[Date Prev][Date Next][Thread Prev][Thread Next][Date Index][Thread Index]
Re: Locks and threads
Re: Locks and threads
Wed, 11 Feb 2009 18:18:39 -0600
2009/2/11 Neil Jerram <address@hidden>:
> Linas Vepstas <address@hidden> writes:
>> Err, sort of, yes, unless I misunderstand. Guile 1.8 makes
>> a certain basic assumption that is splattered throughout
>> the code; it rather intentionally re-orders the order in which
>> one of the locks is taken. If I remember correctly, its the
>> "in guile mode" lock. So if you just go looking for locks
>> that are released out-of-order, you'll find lots of these.
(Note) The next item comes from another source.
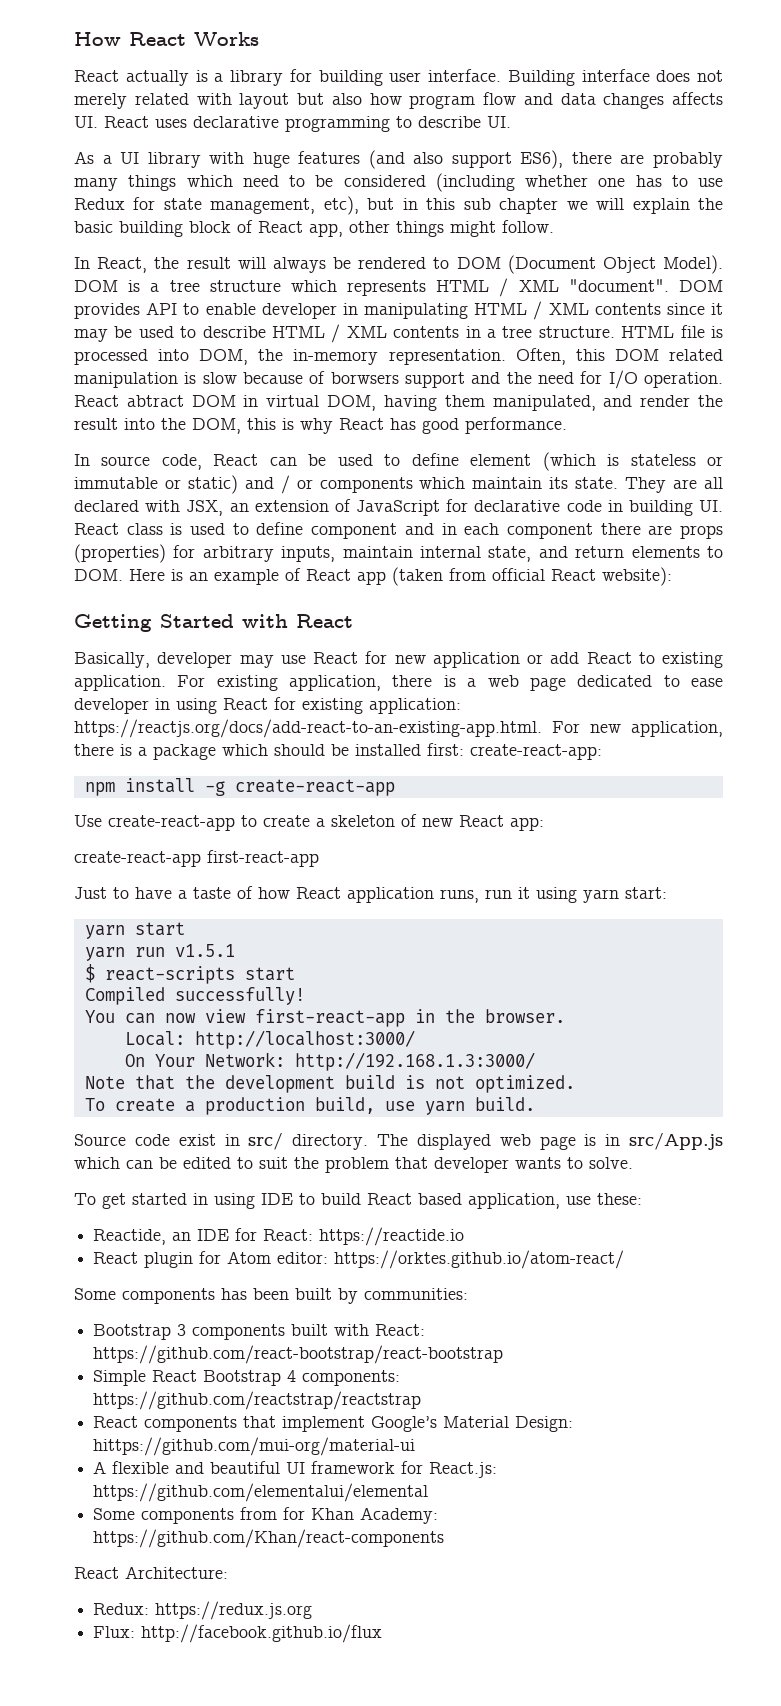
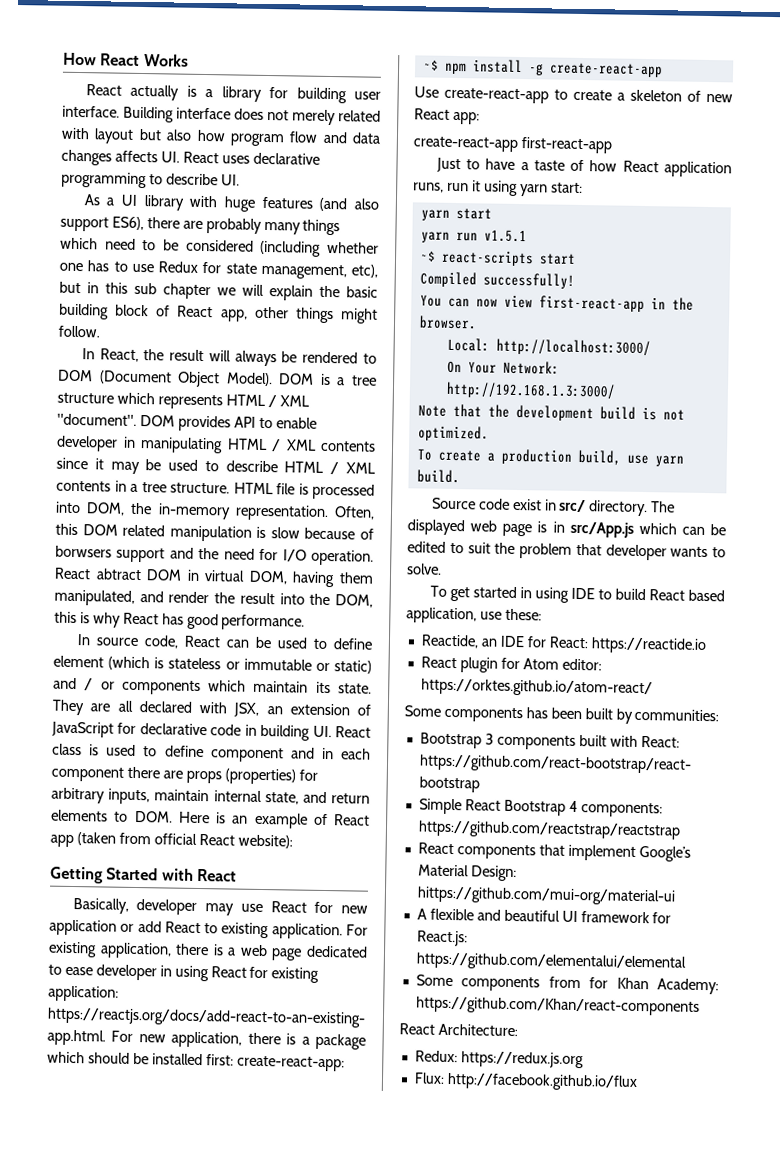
(602, 752) none -> [423,59,439,71] ~$
[84,964,95,983] $ -> [419,250,436,262] ~$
> Yes, I think I understand this now (having seen it myself). The
> pattern is
> - thread holding its heap_mutex - which is the normal state in guile
Yes, that's the one.
> That in itself doesn't actually cause an ordering problem, but then
> the thread releases the other mutex without releasing the heap mutex
> first - which is perceived (by helgrind at least) as a problem.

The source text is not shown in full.